> About this task
Word for word, give the records again, dropping any picture they hold.

> Data in this exercise
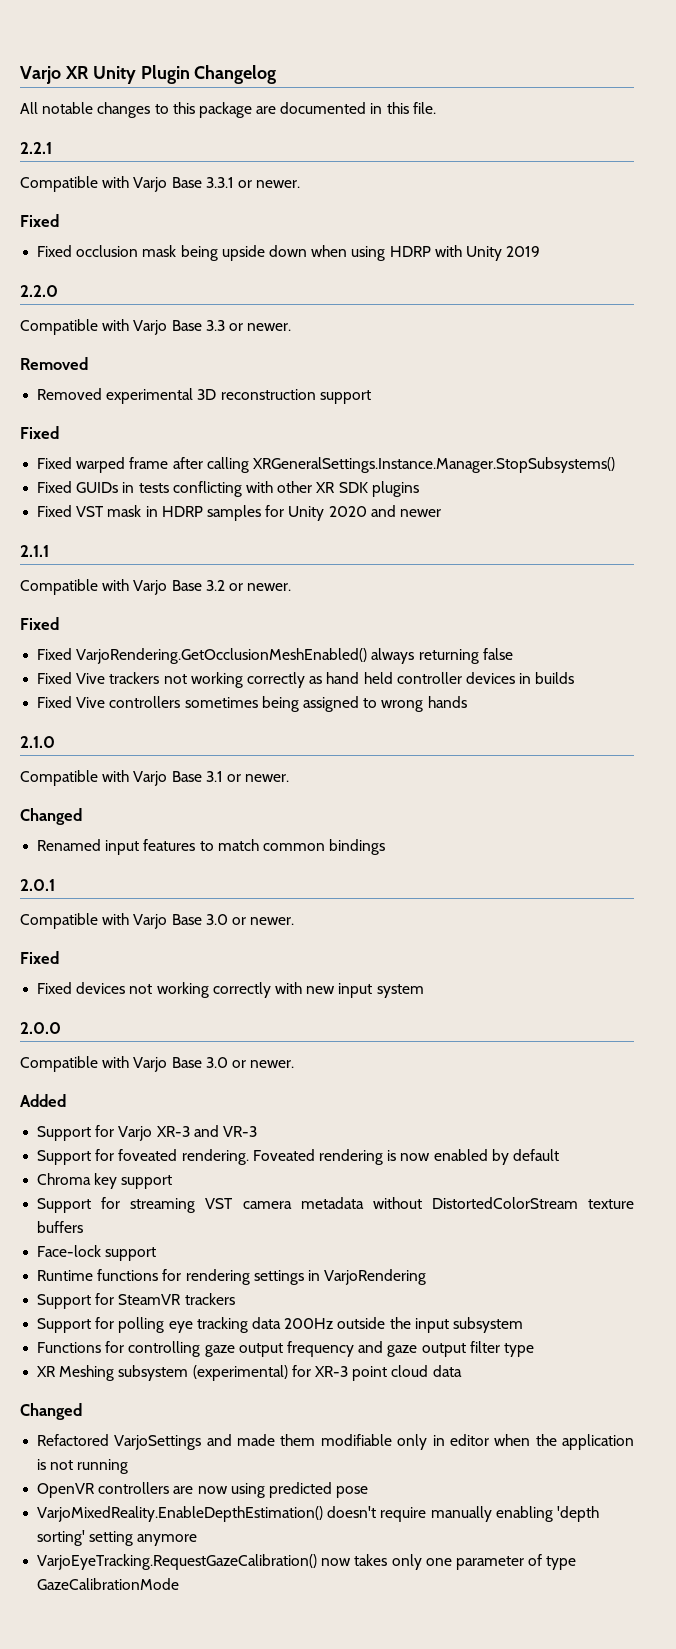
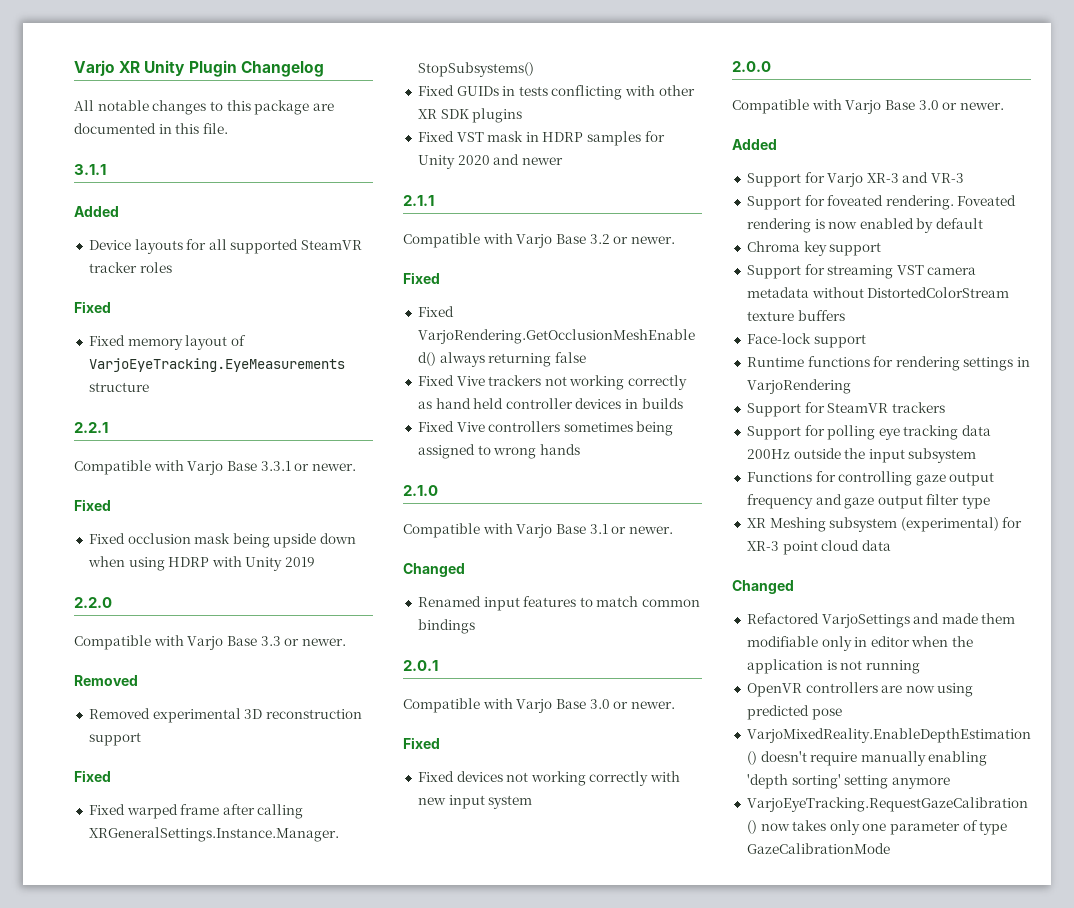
+ 3.1.1
+ Added
+ Device layouts for all supported SteamVR tracker roles
+ Fixed
+ Fixed memory layout of VarjoEyeTracking.EyeMeasurements structure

> Solution for this problem
+ 3.1.1
+ Added
+ Device layouts for all supported SteamVR tracker roles
+ Fixed
+ Fixed memory layout of VarjoEyeTracking.EyeMeasurements structure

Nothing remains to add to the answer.